Living specs generally produce more reliable agent output than static specs on multi-step tasks with changing requirements or dependencies because bidirectional synchronization keeps the specification aligned with the code as implementation evolves.
TL;DR
Static specs give agents a strong start, but they drift as code and dependencies change. A study of failed AI-generated PRs examined rejection patterns across 600 rejected pull requests and found that alignment loss during execution caused more failures than incorrect task descriptions. Living specs are most useful on longer, higher-volatility tasks because they reduce execution-time misalignment by keeping spec and code synchronized.
Why Spec Lifecycle Matters for Agent Output
An IEEE review on detecting and managing documentation drift confirms that outdated or inaccurate documentation hinders effective development and that robust synchronization between code and documentation remains an unsolved challenge. That challenge becomes sharper when AI coding agents, not humans, are making many implementation decisions in sequence: each step can compound a small misalignment into a large one.
The industry has responded with two lifecycle models. Static specs, exemplified by Amazon's Kiro, generate requirements, design, and task documents upfront, with documented checkpoints or review steps between phases before implementation proceeds. Living specs keep the specification current as work progresses, so later agent steps inherit updated intent rather than an obsolete plan. Intent operationalizes that persistent context for multi-session agent work by treating the spec as a living artifact that updates as agents complete tasks.
This guide examines where static specs work, where they fail, and why living specs become more valuable as task duration, ambiguity, and dependency volatility increase; it also covers where living specs introduce overhead that may not be worth paying. Thoughtworks' Technology Radar places spec-driven development in the Assess ring as of Volume 33 (November 2025), noting that the workflows remain elaborate and opinionated, a caution this guide returns to after examining the evidence.
Intent keeps specs aligned with code as agents work, using living specs and multi-agent orchestration to reduce drift across multi-file tasks.
Free tier available · VS Code extension · Takes 2 minutes
in src/utils/helpers.ts:42
What Static Specs Are: Kiro's Upfront Blueprint Model
Static specifications are formal documents created before implementation and not automatically updated when code diverges from the plan. Amazon's Kiro is a current example: it turns a natural language prompt into structured requirements (using EARS syntax), a design document, and a task list. User review gates sit between each phase. AWS describes the value in a Connect blog post as clear traceability from requirements through implementation, but the traceability is primarily one-way: spec to code, not code back to spec.
Birgitta Böckeler's tool analysis classifies Kiro as Level 1: Spec-First, where a spec is written upfront for the task at hand but may not persist as the long-term source of truth.

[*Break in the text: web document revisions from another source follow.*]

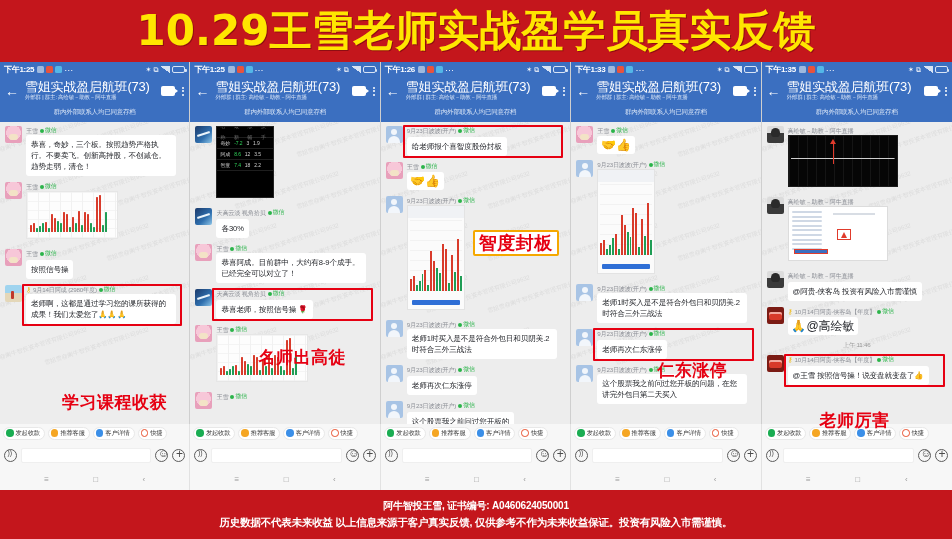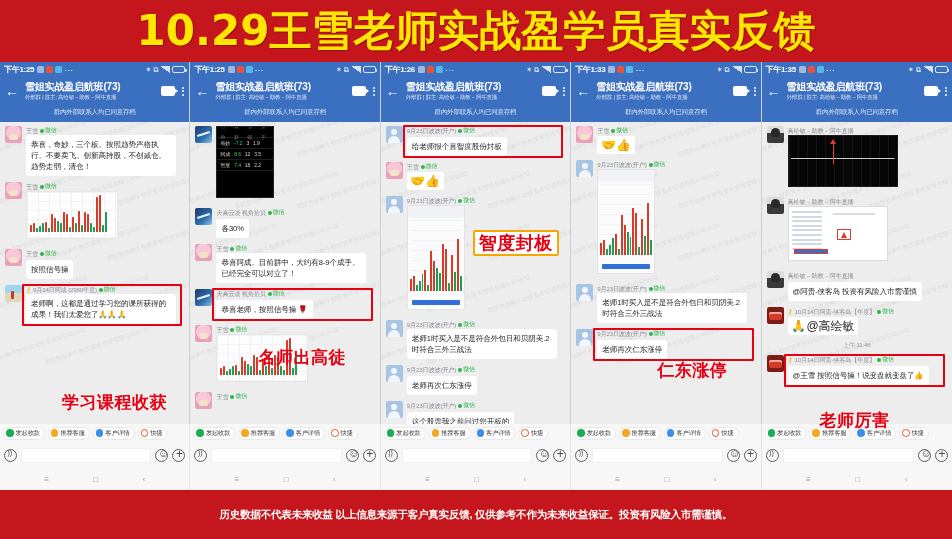"雪姐实战盈启航班(73)" .nav-title { font-size: 10px -> 13px; font-weight: bold -> normal }
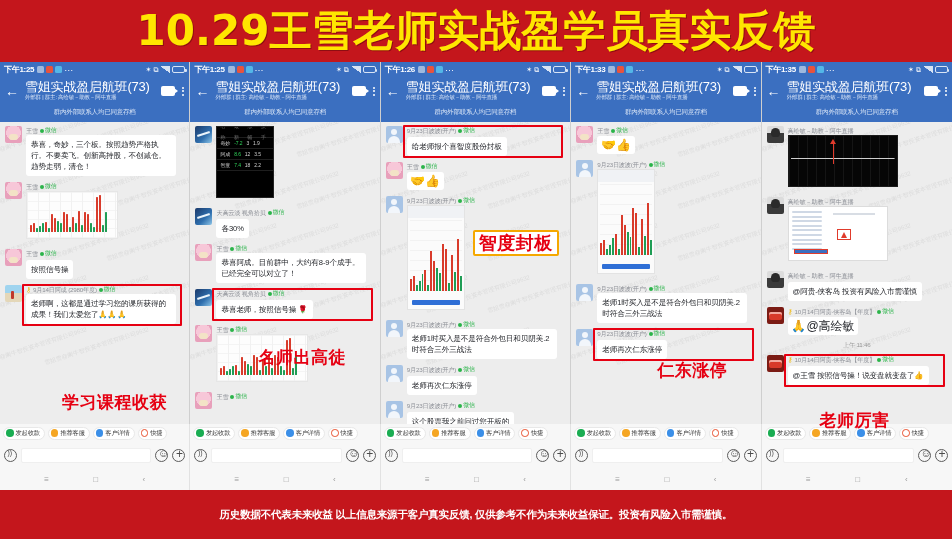"这个股票我之前问过您开板的问题，在您讲完外包日第二天买入" div.msg { html: none -> <div> <div></div> <div><div> <span>9月23日波波(开户)</span> <span> <span></span> <span>微信</span> </span> </div><div>这个股票我之前问过您开板的问题，在您讲完外包日第二天买入</div></div> </div> }
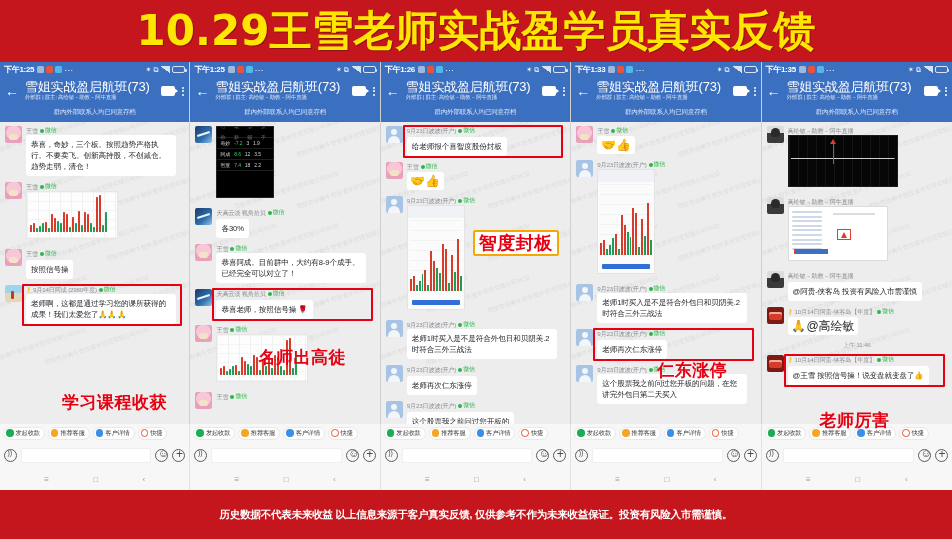"阿牛智投王雪, 证书编号: A0460624050001" div.l1 { html: none -> <div>阿牛智投王雪, 证书编号: A0460624050001</div> }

The model works well when its assumptions hold: requirements are understood upfront, dependencies are pinned, and the task finishes before anything changes. The first thing that breaks is usually dependency alignment. The spec says "use library X," but by the time the agent reaches step 4, a new version has shipped, a downstream service has changed its contract, or a constraint surfaced during implementation invalidates part of the design. At that point, the spec is wrong but still authoritative, so the agent keeps following it. Kiro allows developers to manually request spec updates after code changes, but does not automatically reconcile specs during execution: the developer must recognize when drift has occurred and trigger the refresh.
What Living Specs Are: Bidirectional Sync During Execution
Living specifications are structured specs that update as implementation changes, so later agent steps operate from the current state rather than the original plan. In Böckeler's framework, this aligns with Level 2: Spec-Anchored and, in some systems, may approach a spec-as-source model.
The core mechanism is bidirectional synchronization: the spec informs code, and code changes flow back to update the spec. When an agent discovers an API has changed, a database field is missing, or a constraint conflicts with an upstream service, the system reconciles the spec against what was actually built before the next step begins. Without that reverse flow, a static spec stays frozen unless a human manually updates it.
Research on trustworthy AI-augmented engineering discusses end-to-end frameworks and design principles for maintaining alignment between agent output and developer intent. Martin Fowler's team identifies the gap in work on context anchoring: code shows what was built, but not the rejected options, accepted tradeoffs, or unresolved constraints. Once that reasoning disappears, later agent steps have to infer intent from artifacts instead of reading it directly. Spec by Example proved that executable checks catch forward drift; what it could not do was update the spec when implementation forced a design change. Updating the spec automatically is what bidirectional sync adds.
In a Spec Kit discussion, developers noted that agents forced to rediscover intent from production code burn context on reverse engineering. A structured, current spec carries the same intent at higher signal density.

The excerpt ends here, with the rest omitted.